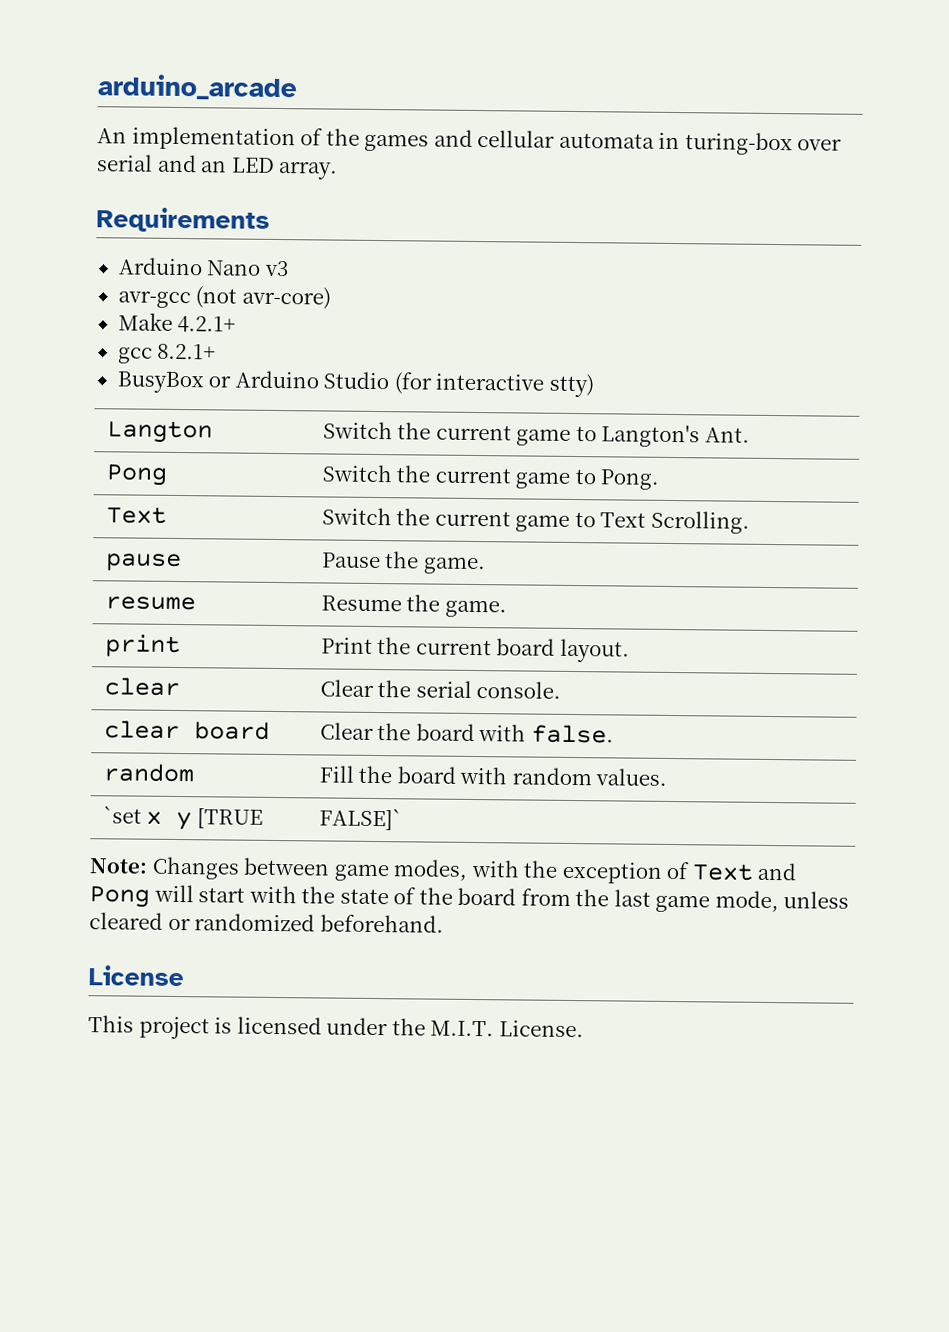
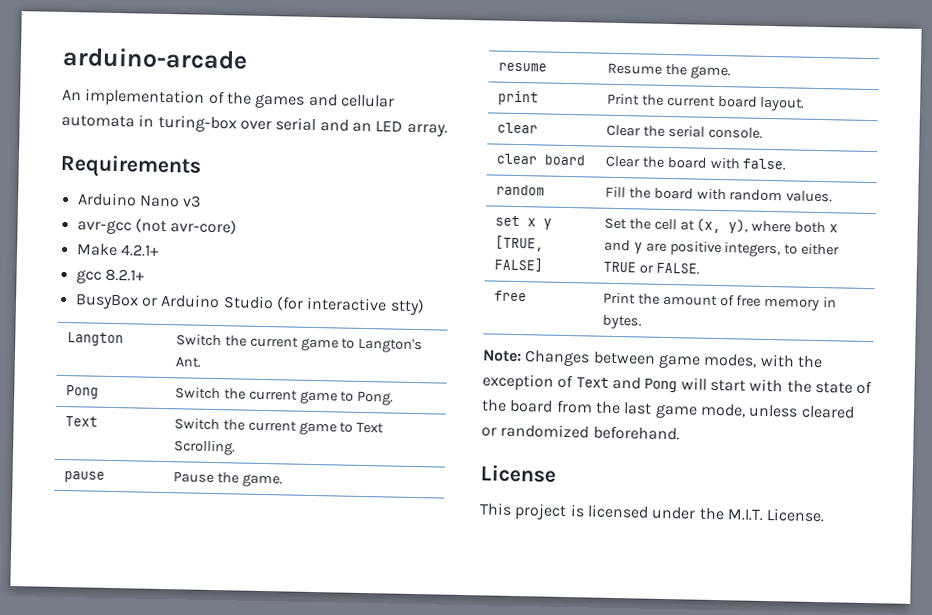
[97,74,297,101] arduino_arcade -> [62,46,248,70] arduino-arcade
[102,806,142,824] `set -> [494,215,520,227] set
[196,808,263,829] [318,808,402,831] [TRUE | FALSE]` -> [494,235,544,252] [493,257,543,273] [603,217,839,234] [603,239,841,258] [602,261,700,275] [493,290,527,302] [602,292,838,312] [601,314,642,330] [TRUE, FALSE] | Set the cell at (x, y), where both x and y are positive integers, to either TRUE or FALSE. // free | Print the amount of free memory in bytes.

---

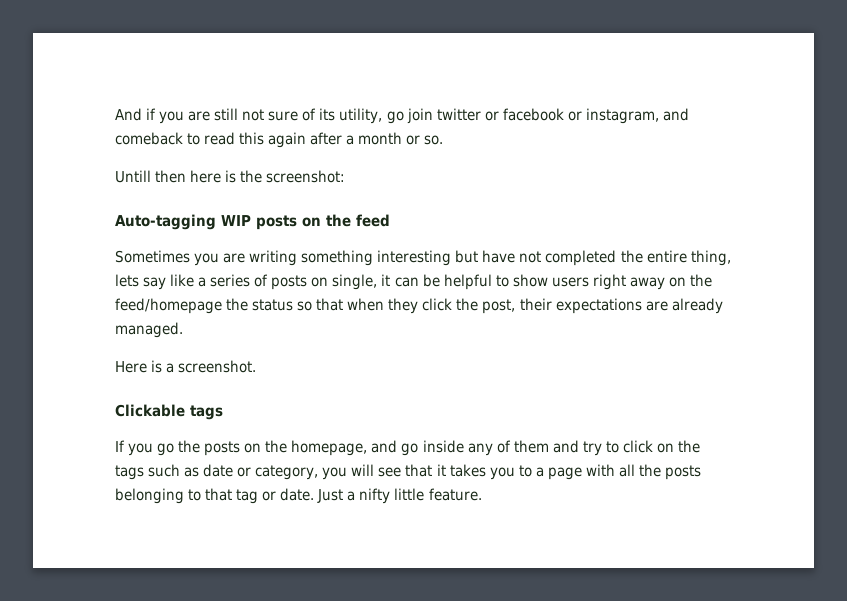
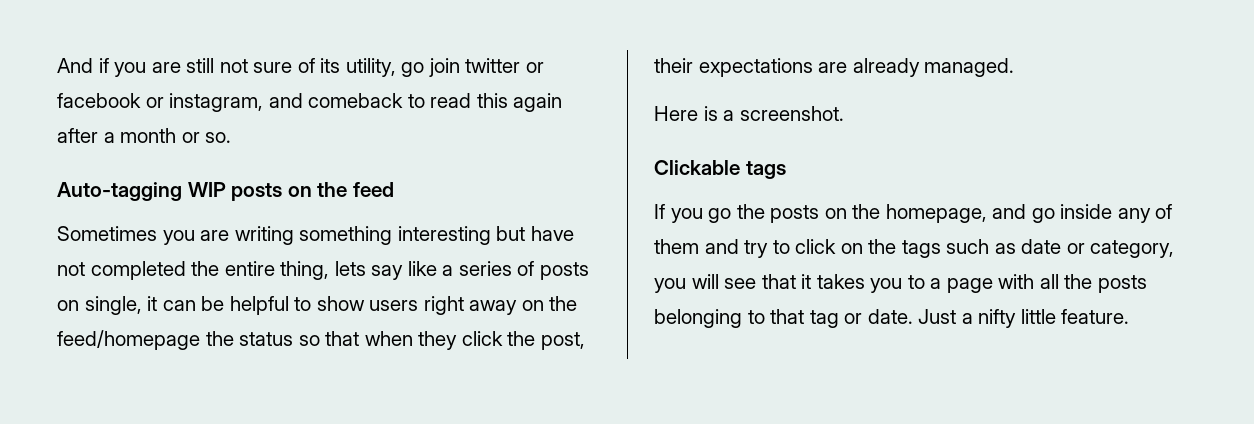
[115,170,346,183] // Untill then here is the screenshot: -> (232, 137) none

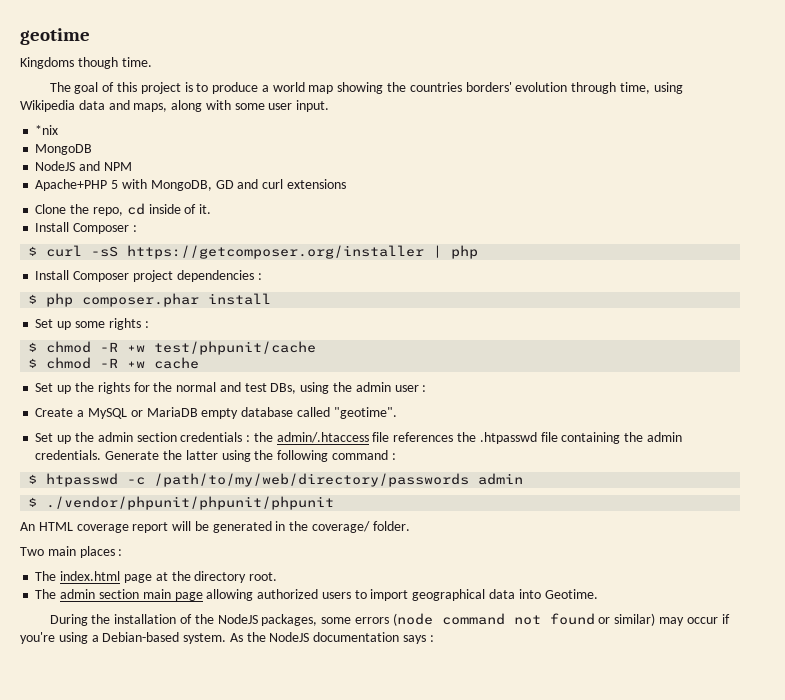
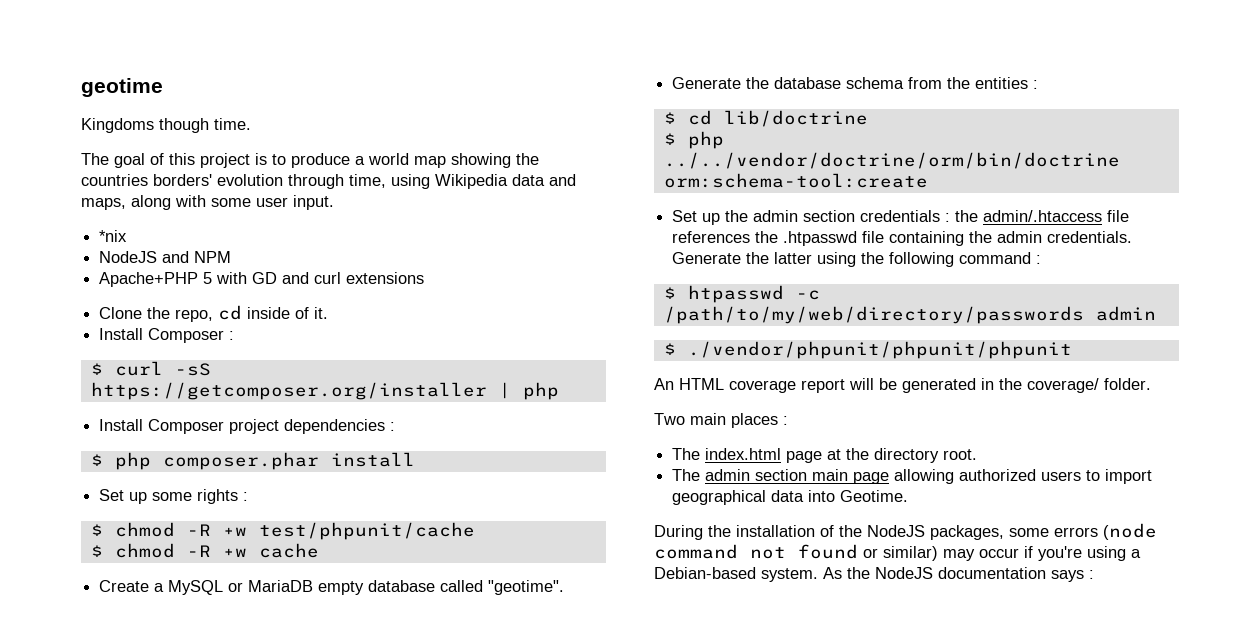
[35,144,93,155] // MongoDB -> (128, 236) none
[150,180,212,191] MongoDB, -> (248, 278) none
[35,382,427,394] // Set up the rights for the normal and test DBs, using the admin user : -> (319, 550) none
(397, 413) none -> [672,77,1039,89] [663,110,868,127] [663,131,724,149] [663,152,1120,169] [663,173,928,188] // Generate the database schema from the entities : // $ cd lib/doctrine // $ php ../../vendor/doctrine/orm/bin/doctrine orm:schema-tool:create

==

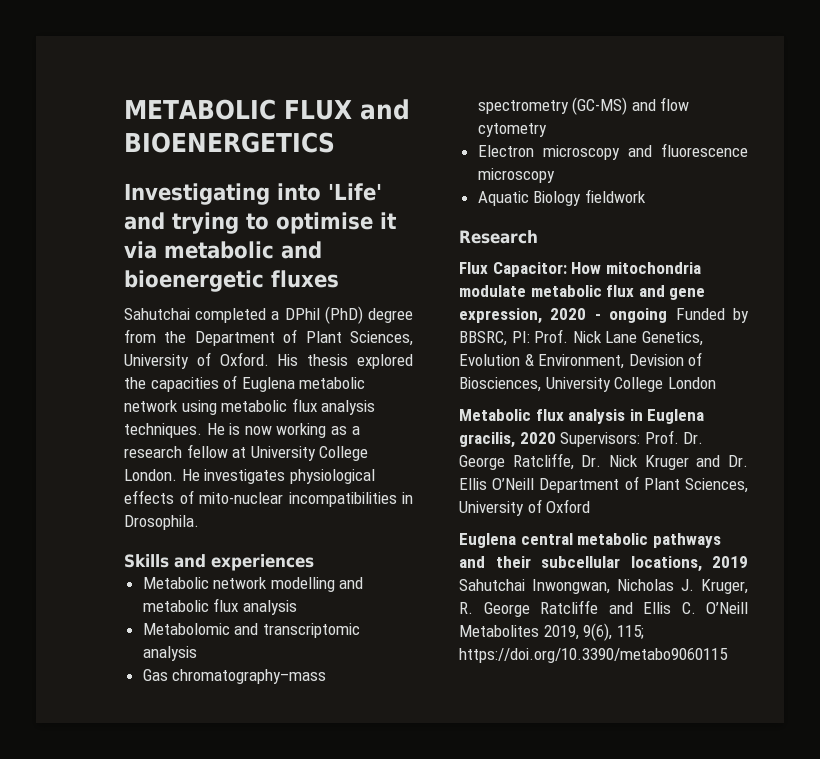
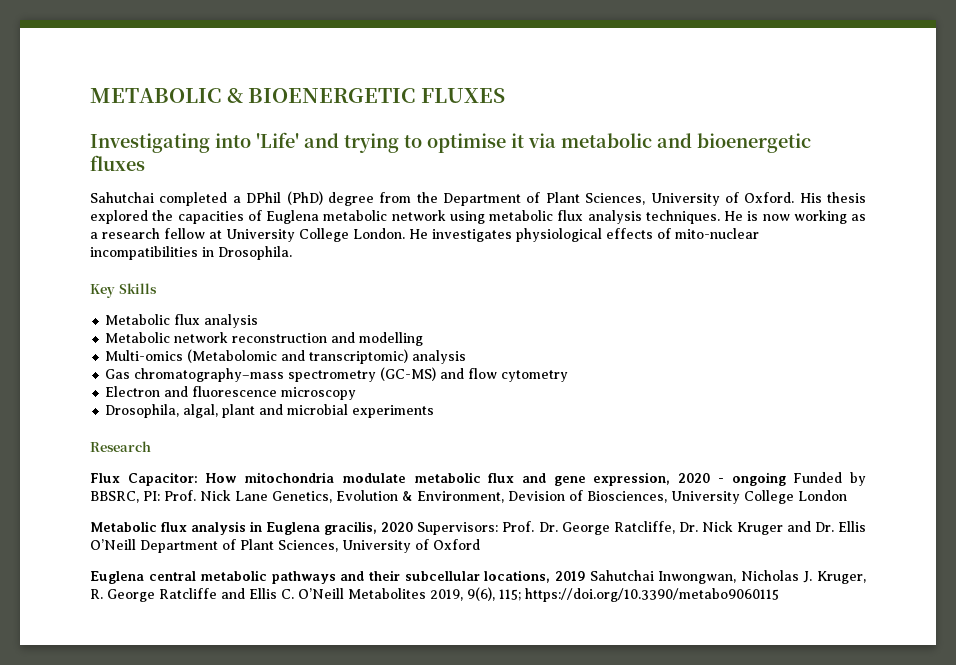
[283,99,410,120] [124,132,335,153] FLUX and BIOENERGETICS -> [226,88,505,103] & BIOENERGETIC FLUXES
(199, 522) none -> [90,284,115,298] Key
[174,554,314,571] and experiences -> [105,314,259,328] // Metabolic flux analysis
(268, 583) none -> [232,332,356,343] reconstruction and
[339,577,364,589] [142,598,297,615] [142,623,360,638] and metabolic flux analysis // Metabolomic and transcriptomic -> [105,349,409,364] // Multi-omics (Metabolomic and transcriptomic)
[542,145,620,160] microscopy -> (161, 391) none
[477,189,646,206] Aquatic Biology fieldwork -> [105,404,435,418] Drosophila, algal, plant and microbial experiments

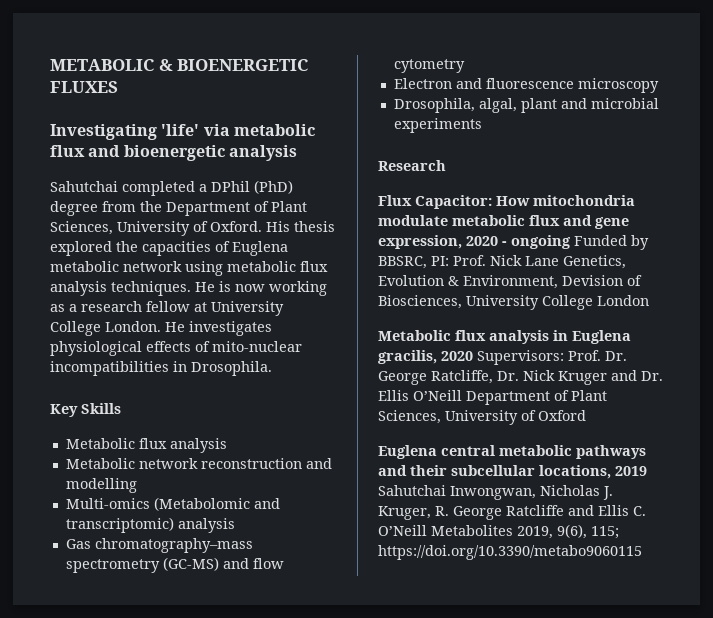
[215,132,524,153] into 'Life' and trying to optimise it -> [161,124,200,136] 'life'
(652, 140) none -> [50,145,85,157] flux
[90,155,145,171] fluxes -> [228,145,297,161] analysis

*Work instruction*
The required output is the stretch of entries above from the line containing "(652, 140) none -> [50,145,85,157] flux" through the line containing "[90,155,145,171] fluxes ->", reproduced exactly.

*Output for this exercise*
(652, 140) none -> [50,145,85,157] flux
[90,155,145,171] fluxes -> [228,145,297,161] analysis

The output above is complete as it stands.